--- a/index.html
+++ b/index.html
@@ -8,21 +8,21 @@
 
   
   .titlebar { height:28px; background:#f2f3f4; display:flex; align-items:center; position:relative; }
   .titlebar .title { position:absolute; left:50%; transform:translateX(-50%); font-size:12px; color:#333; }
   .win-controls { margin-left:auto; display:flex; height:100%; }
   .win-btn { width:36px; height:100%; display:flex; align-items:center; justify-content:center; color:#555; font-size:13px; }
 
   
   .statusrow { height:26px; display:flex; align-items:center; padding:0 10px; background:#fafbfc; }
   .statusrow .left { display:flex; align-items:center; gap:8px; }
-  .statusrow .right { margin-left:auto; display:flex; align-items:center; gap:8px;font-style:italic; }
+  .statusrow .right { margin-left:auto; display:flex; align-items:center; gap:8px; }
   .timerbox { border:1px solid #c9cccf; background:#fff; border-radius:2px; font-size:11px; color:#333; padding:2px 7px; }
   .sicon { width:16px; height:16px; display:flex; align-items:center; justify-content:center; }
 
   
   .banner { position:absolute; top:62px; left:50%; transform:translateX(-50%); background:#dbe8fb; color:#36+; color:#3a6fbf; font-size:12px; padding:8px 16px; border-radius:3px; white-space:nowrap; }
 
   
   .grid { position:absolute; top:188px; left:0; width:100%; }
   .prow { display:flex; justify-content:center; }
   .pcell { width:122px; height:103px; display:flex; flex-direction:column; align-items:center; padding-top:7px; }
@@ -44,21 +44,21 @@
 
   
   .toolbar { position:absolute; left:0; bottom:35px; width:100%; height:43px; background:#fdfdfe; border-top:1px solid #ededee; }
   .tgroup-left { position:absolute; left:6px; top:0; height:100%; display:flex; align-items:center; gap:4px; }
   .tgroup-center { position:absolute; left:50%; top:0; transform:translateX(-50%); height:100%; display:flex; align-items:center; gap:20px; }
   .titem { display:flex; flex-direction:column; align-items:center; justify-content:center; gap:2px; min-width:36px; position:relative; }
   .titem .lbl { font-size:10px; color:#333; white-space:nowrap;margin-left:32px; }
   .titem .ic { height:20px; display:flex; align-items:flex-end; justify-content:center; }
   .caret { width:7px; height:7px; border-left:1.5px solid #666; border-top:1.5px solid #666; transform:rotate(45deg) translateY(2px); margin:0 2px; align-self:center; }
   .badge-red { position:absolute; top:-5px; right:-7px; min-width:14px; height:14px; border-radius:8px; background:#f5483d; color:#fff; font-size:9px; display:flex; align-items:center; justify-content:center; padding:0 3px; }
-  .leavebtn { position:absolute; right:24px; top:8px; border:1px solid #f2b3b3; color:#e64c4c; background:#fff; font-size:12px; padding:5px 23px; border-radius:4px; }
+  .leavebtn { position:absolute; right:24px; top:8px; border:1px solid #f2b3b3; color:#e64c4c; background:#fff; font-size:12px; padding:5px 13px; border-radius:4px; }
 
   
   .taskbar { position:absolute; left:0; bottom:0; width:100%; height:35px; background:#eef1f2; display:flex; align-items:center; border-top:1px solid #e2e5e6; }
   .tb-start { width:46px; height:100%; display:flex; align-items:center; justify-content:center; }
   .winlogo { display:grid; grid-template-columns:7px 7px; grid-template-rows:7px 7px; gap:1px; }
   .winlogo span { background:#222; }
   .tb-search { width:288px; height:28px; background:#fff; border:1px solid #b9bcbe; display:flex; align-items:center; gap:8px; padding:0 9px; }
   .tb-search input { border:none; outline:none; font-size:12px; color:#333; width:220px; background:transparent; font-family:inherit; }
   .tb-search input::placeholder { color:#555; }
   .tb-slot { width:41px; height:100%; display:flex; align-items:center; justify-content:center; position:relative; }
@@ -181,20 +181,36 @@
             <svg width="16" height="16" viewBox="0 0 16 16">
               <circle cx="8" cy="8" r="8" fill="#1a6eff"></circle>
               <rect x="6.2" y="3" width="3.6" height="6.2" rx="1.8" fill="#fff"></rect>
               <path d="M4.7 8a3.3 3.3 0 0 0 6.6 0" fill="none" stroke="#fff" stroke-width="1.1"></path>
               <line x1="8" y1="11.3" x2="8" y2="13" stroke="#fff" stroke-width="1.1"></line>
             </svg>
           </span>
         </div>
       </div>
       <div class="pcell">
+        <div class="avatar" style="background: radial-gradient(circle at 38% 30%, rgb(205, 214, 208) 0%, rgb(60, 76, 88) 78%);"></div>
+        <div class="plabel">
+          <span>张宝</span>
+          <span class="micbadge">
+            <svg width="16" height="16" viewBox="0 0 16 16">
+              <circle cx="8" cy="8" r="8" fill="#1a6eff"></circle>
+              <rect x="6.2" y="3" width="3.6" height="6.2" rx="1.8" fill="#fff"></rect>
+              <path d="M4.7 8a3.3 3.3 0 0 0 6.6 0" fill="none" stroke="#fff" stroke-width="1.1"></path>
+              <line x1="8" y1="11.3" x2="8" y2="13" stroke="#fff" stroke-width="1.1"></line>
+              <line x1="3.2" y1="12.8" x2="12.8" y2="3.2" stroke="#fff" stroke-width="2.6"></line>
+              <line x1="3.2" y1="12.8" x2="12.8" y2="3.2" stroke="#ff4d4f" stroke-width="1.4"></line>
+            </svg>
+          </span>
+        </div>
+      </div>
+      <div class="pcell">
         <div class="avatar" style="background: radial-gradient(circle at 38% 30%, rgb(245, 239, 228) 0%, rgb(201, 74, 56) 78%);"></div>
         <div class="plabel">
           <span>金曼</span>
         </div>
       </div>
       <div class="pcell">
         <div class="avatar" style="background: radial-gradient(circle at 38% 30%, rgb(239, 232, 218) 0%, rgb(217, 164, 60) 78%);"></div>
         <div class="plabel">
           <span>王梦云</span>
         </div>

## EXERCISE PROMPT
Retype the entries one by one, exactly.

## YOUR RESPONSE
--- a/index.html
+++ b/index.html
@@ -8,21 +8,21 @@
 
   
   .titlebar { height:28px; background:#f2f3f4; display:flex; align-items:center; position:relative; }
   .titlebar .title { position:absolute; left:50%; transform:translateX(-50%); font-size:12px; color:#333; }
   .win-controls { margin-left:auto; display:flex; height:100%; }
   .win-btn { width:36px; height:100%; display:flex; align-items:center; justify-content:center; color:#555; font-size:13px; }
 
   
   .statusrow { height:26px; display:flex; align-items:center; padding:0 10px; background:#fafbfc; }
   .statusrow .left { display:flex; align-items:center; gap:8px; }
-  .statusrow .right { margin-left:auto; display:flex; align-items:center; gap:8px;font-style:italic; }
+  .statusrow .right { margin-left:auto; display:flex; align-items:center; gap:8px; }
   .timerbox { border:1px solid #c9cccf; background:#fff; border-radius:2px; font-size:11px; color:#333; padding:2px 7px; }
   .sicon { width:16px; height:16px; display:flex; align-items:center; justify-content:center; }
 
   
   .banner { position:absolute; top:62px; left:50%; transform:translateX(-50%); background:#dbe8fb; color:#36+; color:#3a6fbf; font-size:12px; padding:8px 16px; border-radius:3px; white-space:nowrap; }
 
   
   .grid { position:absolute; top:188px; left:0; width:100%; }
   .prow { display:flex; justify-content:center; }
   .pcell { width:122px; height:103px; display:flex; flex-direction:column; align-items:center; padding-top:7px; }
@@ -44,21 +44,21 @@
 
   
   .toolbar { position:absolute; left:0; bottom:35px; width:100%; height:43px; background:#fdfdfe; border-top:1px solid #ededee; }
   .tgroup-left { position:absolute; left:6px; top:0; height:100%; display:flex; align-items:center; gap:4px; }
   .tgroup-center { position:absolute; left:50%; top:0; transform:translateX(-50%); height:100%; display:flex; align-items:center; gap:20px; }
   .titem { display:flex; flex-direction:column; align-items:center; justify-content:center; gap:2px; min-width:36px; position:relative; }
   .titem .lbl { font-size:10px; color:#333; white-space:nowrap;margin-left:32px; }
   .titem .ic { height:20px; display:flex; align-items:flex-end; justify-content:center; }
   .caret { width:7px; height:7px; border-left:1.5px solid #666; border-top:1.5px solid #666; transform:rotate(45deg) translateY(2px); margin:0 2px; align-self:center; }
   .badge-red { position:absolute; top:-5px; right:-7px; min-width:14px; height:14px; border-radius:8px; background:#f5483d; color:#fff; font-size:9px; display:flex; align-items:center; justify-content:center; padding:0 3px; }
-  .leavebtn { position:absolute; right:24px; top:8px; border:1px solid #f2b3b3; color:#e64c4c; background:#fff; font-size:12px; padding:5px 23px; border-radius:4px; }
+  .leavebtn { position:absolute; right:24px; top:8px; border:1px solid #f2b3b3; color:#e64c4c; background:#fff; font-size:12px; padding:5px 13px; border-radius:4px; }
 
   
   .taskbar { position:absolute; left:0; bottom:0; width:100%; height:35px; background:#eef1f2; display:flex; align-items:center; border-top:1px solid #e2e5e6; }
   .tb-start { width:46px; height:100%; display:flex; align-items:center; justify-content:center; }
   .winlogo { display:grid; grid-template-columns:7px 7px; grid-template-rows:7px 7px; gap:1px; }
   .winlogo span { background:#222; }
   .tb-search { width:288px; height:28px; background:#fff; border:1px solid #b9bcbe; display:flex; align-items:center; gap:8px; padding:0 9px; }
   .tb-search input { border:none; outline:none; font-size:12px; color:#333; width:220px; background:transparent; font-family:inherit; }
   .tb-search input::placeholder { color:#555; }
   .tb-slot { width:41px; height:100%; display:flex; align-items:center; justify-content:center; position:relative; }
@@ -181,20 +181,36 @@
             <svg width="16" height="16" viewBox="0 0 16 16">
               <circle cx="8" cy="8" r="8" fill="#1a6eff"></circle>
               <rect x="6.2" y="3" width="3.6" height="6.2" rx="1.8" fill="#fff"></rect>
               <path d="M4.7 8a3.3 3.3 0 0 0 6.6 0" fill="none" stroke="#fff" stroke-width="1.1"></path>
               <line x1="8" y1="11.3" x2="8" y2="13" stroke="#fff" stroke-width="1.1"></line>
             </svg>
           </span>
         </div>
       </div>
       <div class="pcell">
+        <div class="avatar" style="background: radial-gradient(circle at 38% 30%, rgb(205, 214, 208) 0%, rgb(60, 76, 88) 78%);"></div>
+        <div class="plabel">
+          <span>张宝</span>
+          <span class="micbadge">
+            <svg width="16" height="16" viewBox="0 0 16 16">
+              <circle cx="8" cy="8" r="8" fill="#1a6eff"></circle>
+              <rect x="6.2" y="3" width="3.6" height="6.2" rx="1.8" fill="#fff"></rect>
+              <path d="M4.7 8a3.3 3.3 0 0 0 6.6 0" fill="none" stroke="#fff" stroke-width="1.1"></path>
+              <line x1="8" y1="11.3" x2="8" y2="13" stroke="#fff" stroke-width="1.1"></line>
+              <line x1="3.2" y1="12.8" x2="12.8" y2="3.2" stroke="#fff" stroke-width="2.6"></line>
+              <line x1="3.2" y1="12.8" x2="12.8" y2="3.2" stroke="#ff4d4f" stroke-width="1.4"></line>
+            </svg>
+          </span>
+        </div>
+      </div>
+      <div class="pcell">
         <div class="avatar" style="background: radial-gradient(circle at 38% 30%, rgb(245, 239, 228) 0%, rgb(201, 74, 56) 78%);"></div>
         <div class="plabel">
           <span>金曼</span>
         </div>
       </div>
       <div class="pcell">
         <div class="avatar" style="background: radial-gradient(circle at 38% 30%, rgb(239, 232, 218) 0%, rgb(217, 164, 60) 78%);"></div>
         <div class="plabel">
           <span>王梦云</span>
         </div>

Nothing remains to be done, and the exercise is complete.